TASK DIRECTIONS. Transcribe the records word for word. Leave every picture out.

DATA.
== == ==
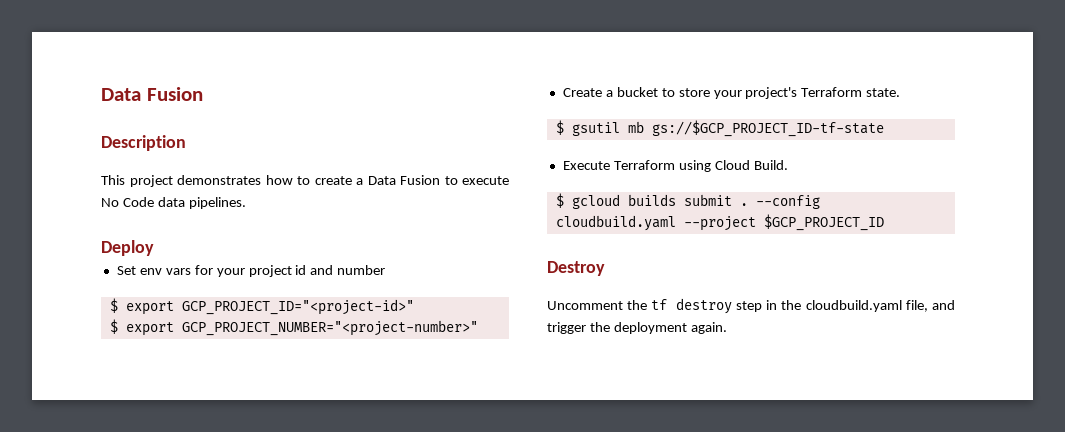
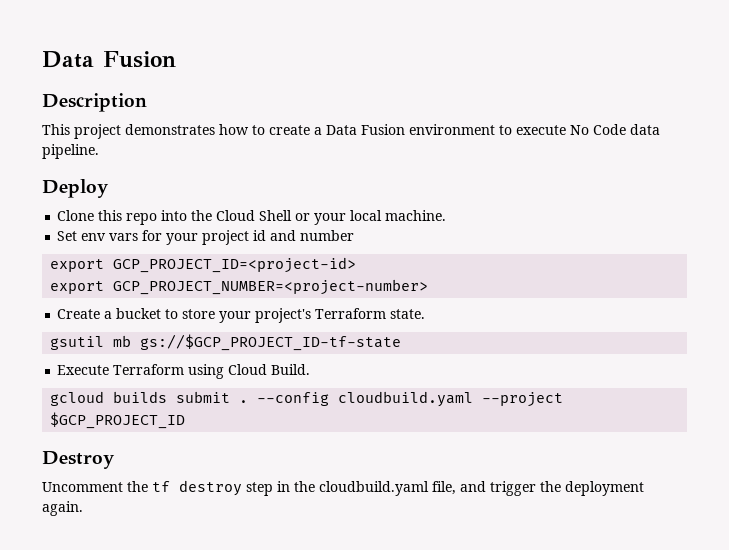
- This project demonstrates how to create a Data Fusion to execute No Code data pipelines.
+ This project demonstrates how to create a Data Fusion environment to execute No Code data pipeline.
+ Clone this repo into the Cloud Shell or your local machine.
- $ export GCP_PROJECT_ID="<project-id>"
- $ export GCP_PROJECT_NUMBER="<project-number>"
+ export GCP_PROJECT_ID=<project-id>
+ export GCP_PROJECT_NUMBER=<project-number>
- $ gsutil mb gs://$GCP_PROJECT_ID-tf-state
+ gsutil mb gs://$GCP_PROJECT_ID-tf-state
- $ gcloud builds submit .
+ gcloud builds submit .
== == ==
YOUR SOLUTION.
- This project demonstrates how to create a Data Fusion to execute No Code data pipelines.
+ This project demonstrates how to create a Data Fusion environment to execute No Code data pipeline.
+ Clone this repo into the Cloud Shell or your local machine.
- $ export GCP_PROJECT_ID="<project-id>"
- $ export GCP_PROJECT_NUMBER="<project-number>"
+ export GCP_PROJECT_ID=<project-id>
+ export GCP_PROJECT_NUMBER=<project-number>
- $ gsutil mb gs://$GCP_PROJECT_ID-tf-state
+ gsutil mb gs://$GCP_PROJECT_ID-tf-state
- $ gcloud builds submit .
+ gcloud builds submit .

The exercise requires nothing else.